The fundamental relationship stating that the voltage across a conductor is directly proportional to the current flowing through it, expressed as $V = IR$. This law is the cornerstone of circuit analysis and is used to predict how electrical components behave under different conditions.

Kirchhoff's Laws

Two circuit analysis principles: Kirchhoff's Current Law (KCL) states that all currents entering a node must sum to zero, and Kirchhoff's Voltage Law (KVL) states that all voltages around any closed loop must sum to zero. Together they enable systematic analysis of complex circuits.

Alternating Current (AC) vs. Direct Current (DC)

DC flows in one constant direction, as from a battery, while AC periodically reverses direction, as in household power outlets. AC is preferred for long-distance power transmission because transformers can easily step its voltage up or down, minimizing energy loss.

Impedance

The generalization of resistance to AC circuits, impedance accounts for both resistive and reactive (capacitive and inductive) opposition to current flow. It is expressed as a complex number with magnitude and phase angle, measured in ohms.

Semiconductor Physics

Semiconductors are materials whose electrical conductivity falls between conductors and insulators. By doping them with impurities to create p-type and n-type regions, engineers build diodes, transistors, and integrated circuits that form the basis of all modern electronics.

Electromagnetic Induction

Discovered by Michael Faraday, this principle states that a changing magnetic field through a conductor induces an electromotive force (voltage). It is the operating principle behind electric generators, transformers, and induction motors.

Signal Processing

The analysis, manipulation, and synthesis of signals such as audio, video, and sensor data. Techniques include filtering, Fourier transforms, modulation, and compression, applied in both analog and digital domains.

Feedback and Control Systems

Control systems use feedback loops to maintain a desired output despite disturbances. A sensor measures the output, a controller compares it to the setpoint, and an actuator adjusts the system accordingly. Stability analysis ensures the system does not oscillate or diverge.

Power Systems and the Electric Grid

Power systems engineering deals with the generation, transmission, distribution, and utilization of electric power on a large scale. The grid must balance supply and demand in real time while maintaining stable frequency and voltage levels.

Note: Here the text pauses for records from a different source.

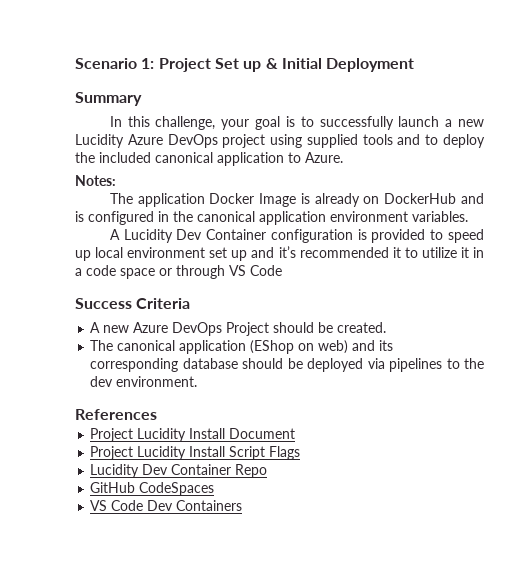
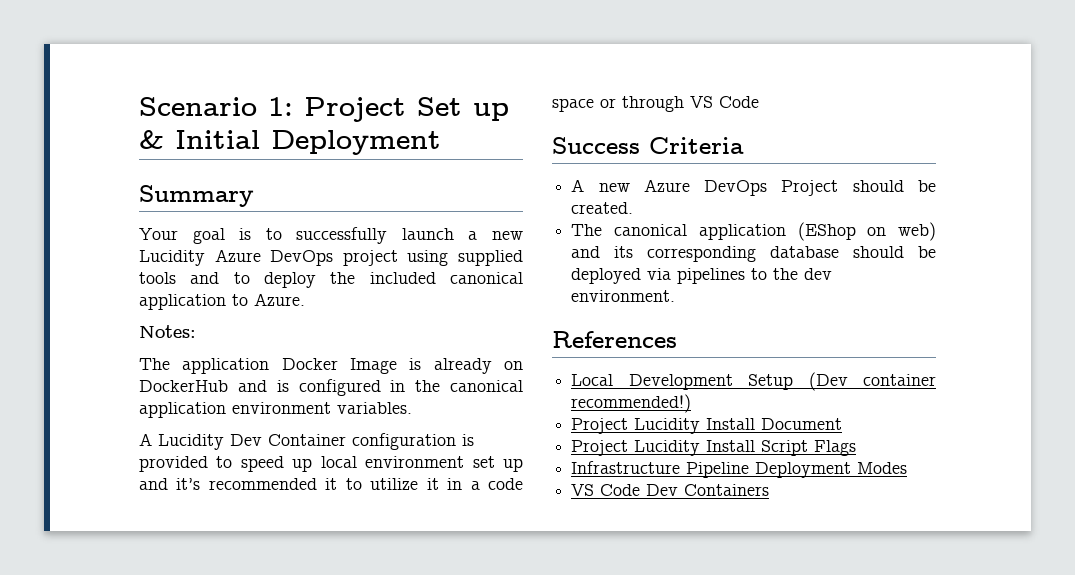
- In this challenge, your goal is to successfully launch a new Lucidity Azure DevOps project using supplied tools and to deploy the included canonical application to Azure.
+ Your goal is to successfully launch a new Lucidity Azure DevOps project using supplied tools and to deploy the included canonical application to Azure.
+ Local Development Setup (Dev container recommended!)
- Lucidity Dev Container Repo
- GitHub CodeSpaces
+ Infrastructure Pipeline Deployment Modes

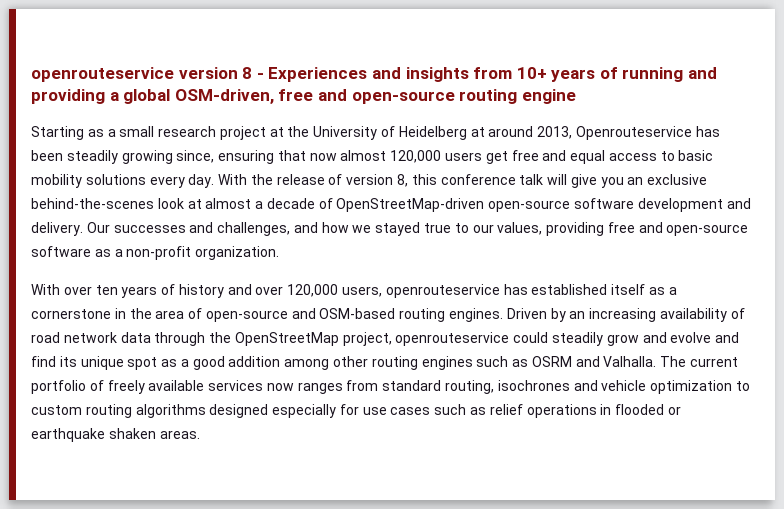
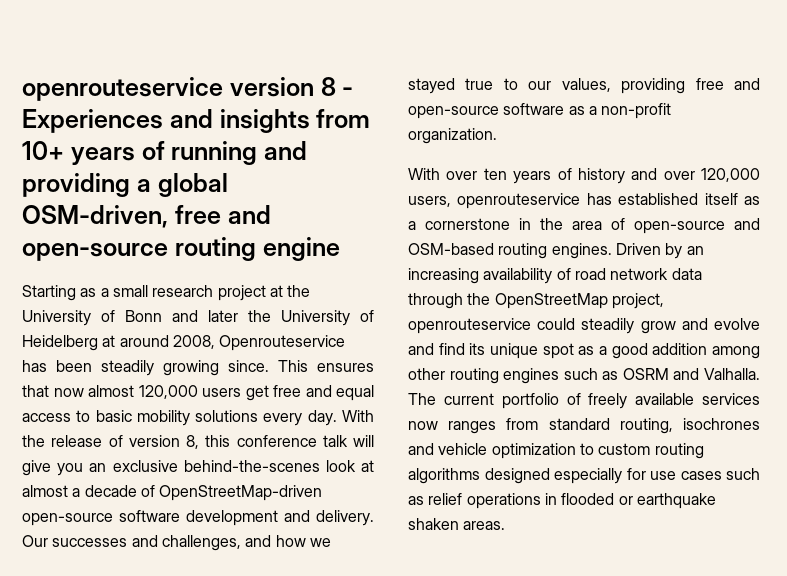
- Starting as a small research project at the University of Heidelberg at around 2013, Openrouteservice has been steadily growing since, ensuring that now almost 120,000 users get free and equal access to basic mobility solutions every day.
+ Starting as a small research project at the University of Bonn and later the University of Heidelberg at around 2008, Openrouteservice has been steadily growing since. This ensures that now almost 120,000 users get free and equal access to basic mobility solutions every day.

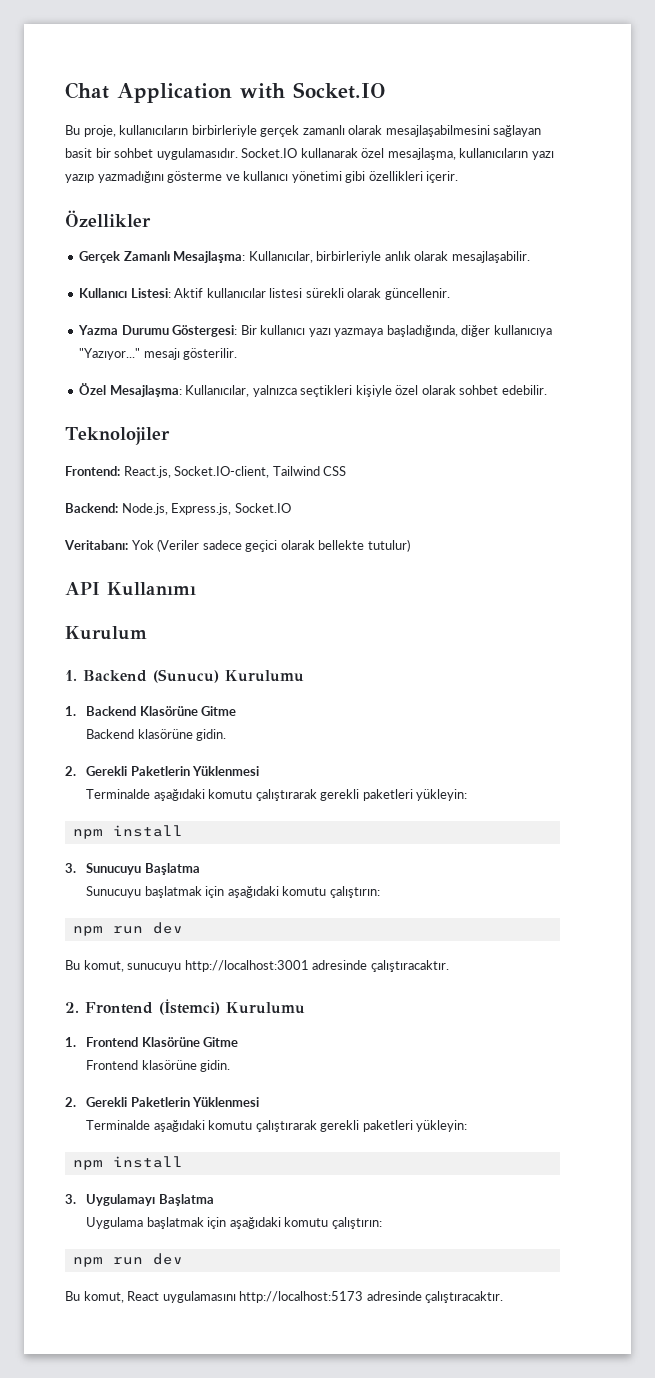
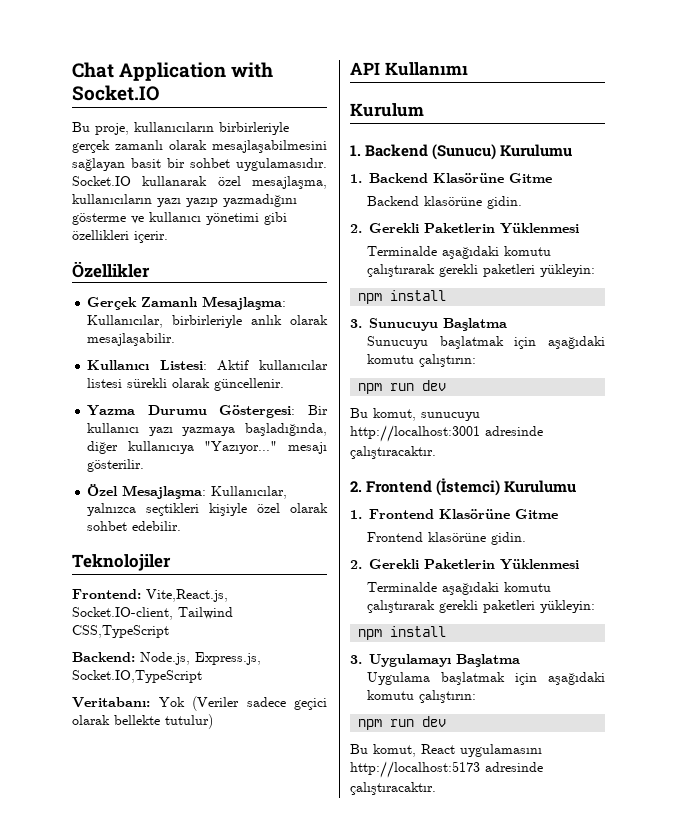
- Frontend: React.js, Socket.IO-client, Tailwind CSS
+ Frontend: Vite,React.js, Socket.IO-client, Tailwind CSS,TypeScript
- Backend: Node.js, Express.js, Socket.IO
+ Backend: Node.js, Express.js, Socket.IO,TypeScript

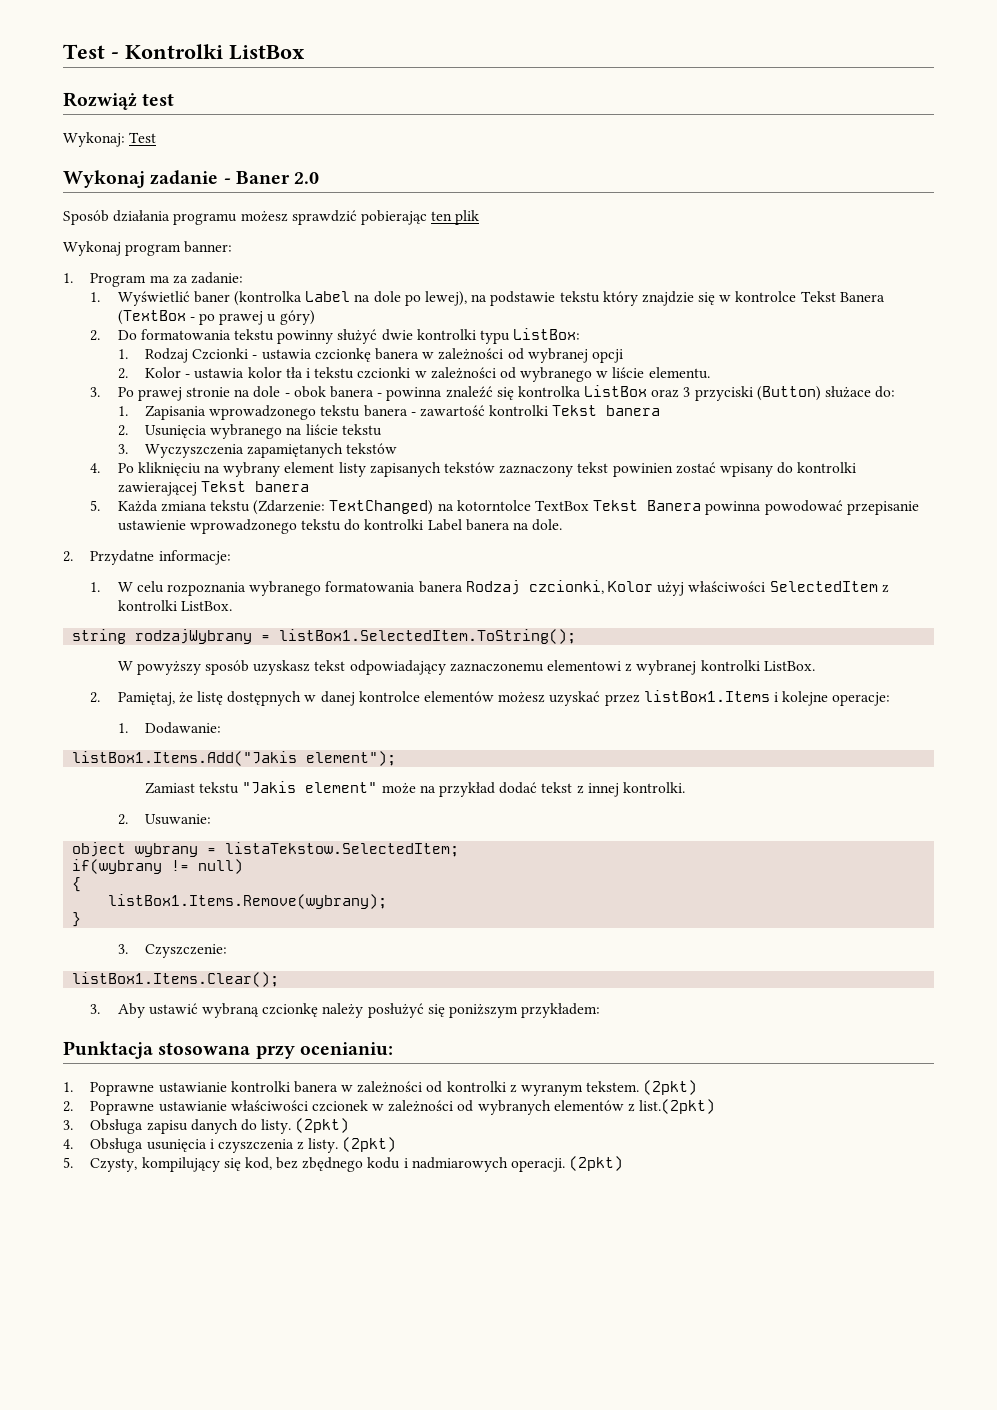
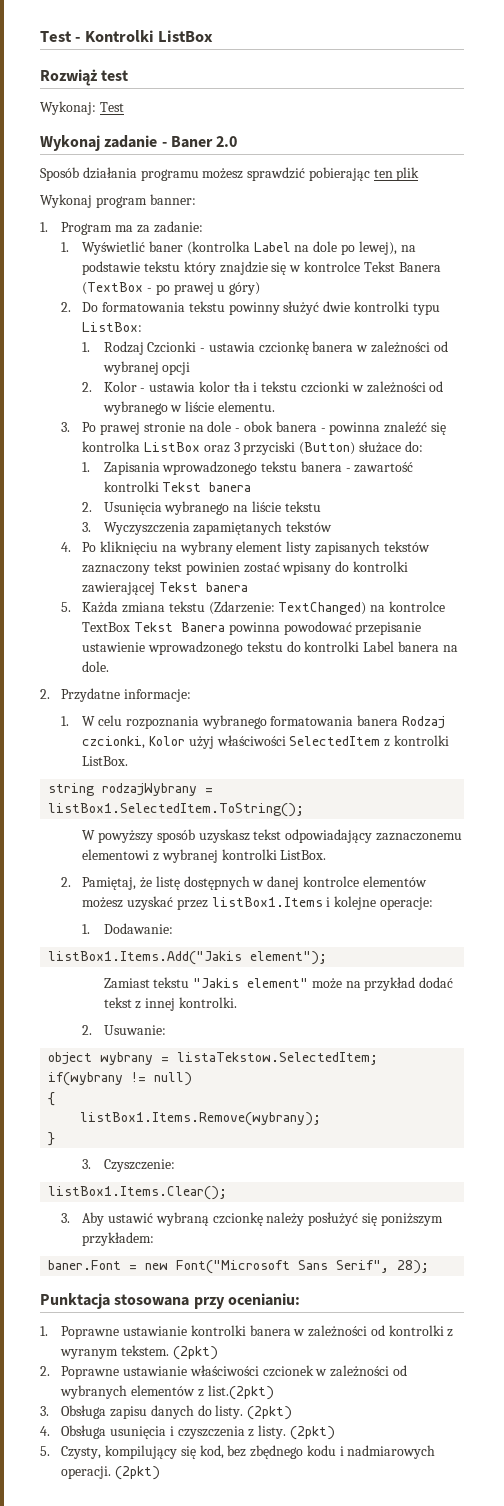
- 5. Każda zmiana tekstu (Zdarzenie: TextChanged) na kotorntolce TextBox Tekst Banera powinna powodować przepisanie ustawienie wprowadzonego tekstu do kontrolki Label banera na dole.
+ 5. Każda zmiana tekstu (Zdarzenie: TextChanged) na kontrolce TextBox Tekst Banera powinna powodować przepisanie ustawienie wprowadzonego tekstu do kontrolki Label banera na dole.
+ baner.Font = new Font("Microsoft Sans Serif", 28);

Digital Logic and Microprocessors

Digital logic uses binary states (0 and 1) implemented with transistor-based logic gates (AND, OR, NOT) to perform computation. Millions of these gates are combined in microprocessors that execute programmed instructions at billions of operations per second.

Key Terms at a Glance

Voltage:The electric potential difference between two points, measured in volts (V). It represents the energy per unit charge available to drive current through a circuit.

Current:The rate of flow of electric charge past a point in a circuit, measured in amperes (A). Conventional current flows from positive to negative, while electron flow is in the opposite direction.

Resistance:The opposition to the flow of electric current in a material, measured in ohms. It converts electrical energy into heat according to Joule's Law ($P = I^2R$).

Capacitance:The ability of a component to store electric charge, measured in farads (F). A capacitor with higher capacitance stores more charge at a given voltage ($Q = CV$).

Inductance:The property of a conductor by which a change in current induces an EMF in itself or a nearby conductor, measured in henrys (H). It opposes changes in current flow.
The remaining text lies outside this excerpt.